A consultant paediatrician will face a disciplinary panel today to decide whether he should be struck off for accusing a father of murdering his two baby sons after watching a television documentary on their deaths.
Professor David Southall, an expert on Munchhausen's syndrome by proxy with more than 30 years' experience, faces being struck off the medical register if the General Medical Council (GMC) decides his actions amounted to serious professional misconduct. But the council could also reprimand him or limit the medical work he can perform.
A GMC spokeswoman said the disciplinary hearing in Manchester was expected to reach a verdict by tomorrow afternoon at the latest.
Professor Southall, 55, accused Stephen Clark, 42, of deliberately suffocating his infant sons after watching a Channel 4 Dispatches programme in April 2000 in which he talked about his wife Sally's 1999 conviction for the murders of the two boys. Mrs Clark's murder convictions were quashed on appeal last year.
In June, the GMC decided Prof Southall acted in a way that was "inappropriate", "irresponsible" and "misleading" when he produced a report on the Clark family in August 2000. The paediatrician claimed it was "beyond reasonable doubt" that Mr Clark had suffocated his first son, Christopher, in a hotel room.

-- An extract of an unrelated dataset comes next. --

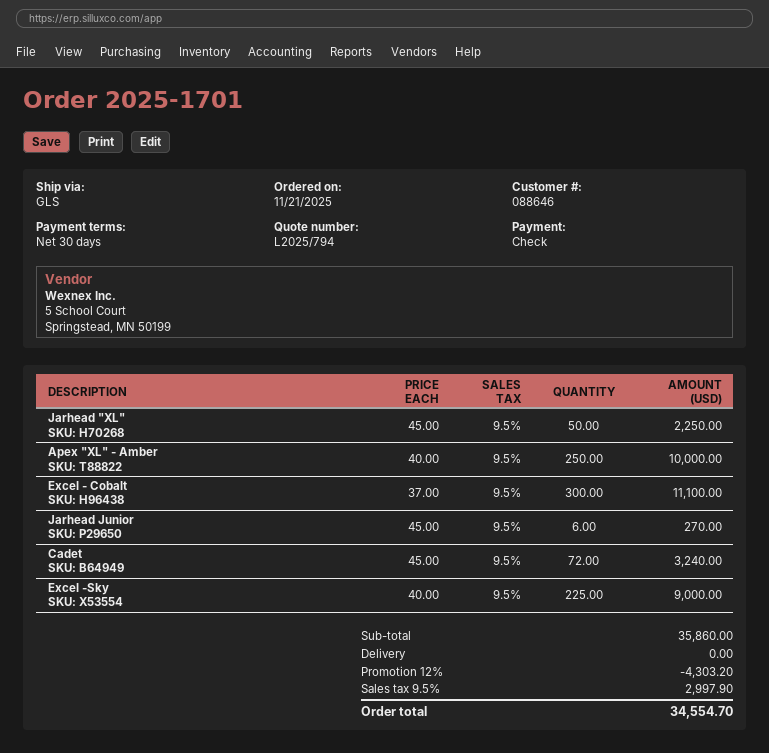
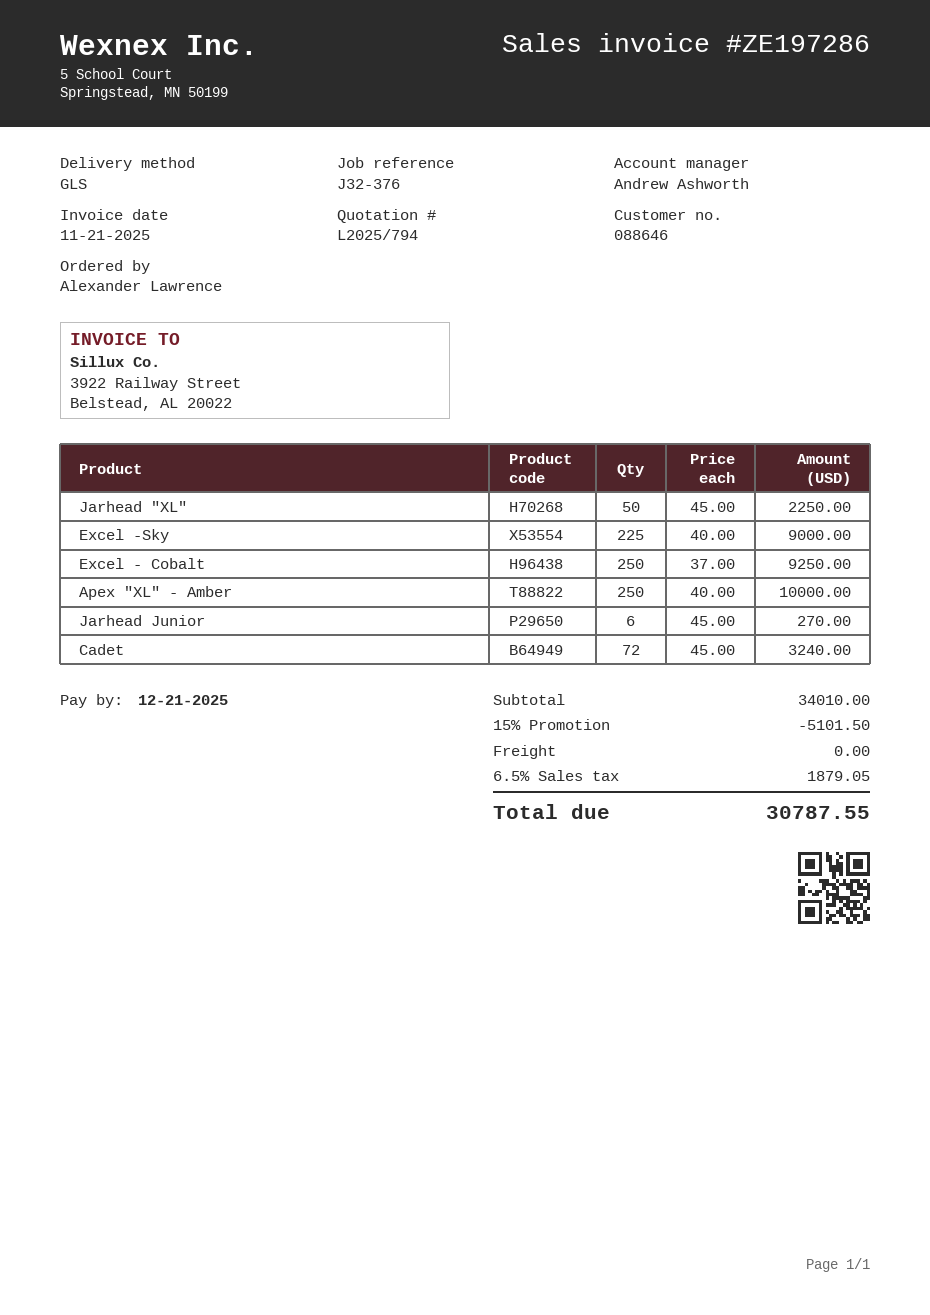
Excel - Cobalt: 300 x 37.00 = 11100.00 -> 250 x 37.00 = 9250.00
subtotal: 35860.00 -> 34010.00
discount: 12% = 4303.20 -> 15% = 5101.50
tax: 9.5% = 2997.90 -> 6.5% = 1879.05
total: 34554.70 -> 30787.55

The GMC said the doctor's report was based on a theory about the case that he presented as fact underpinned by his own research.
But the council concluded that it was not an abuse of his professional position to contact child protection officers, voice his concerns to police or make the allegations at a time when he was suspended from his job at the North Staffordshire hospital NHS trust.
Prof Southall previously admitted to the GMC that at the time he produced his report he had not interviewed either Steve or Sally Clark. The paediatrician said he had declined another doctor's request to place a caveat in his report to child protection staff explaining that it was based upon limited information.
The doctor, who currently works at the University hospital of North Staffordshire in Stoke, has always denied serious professional misconduct.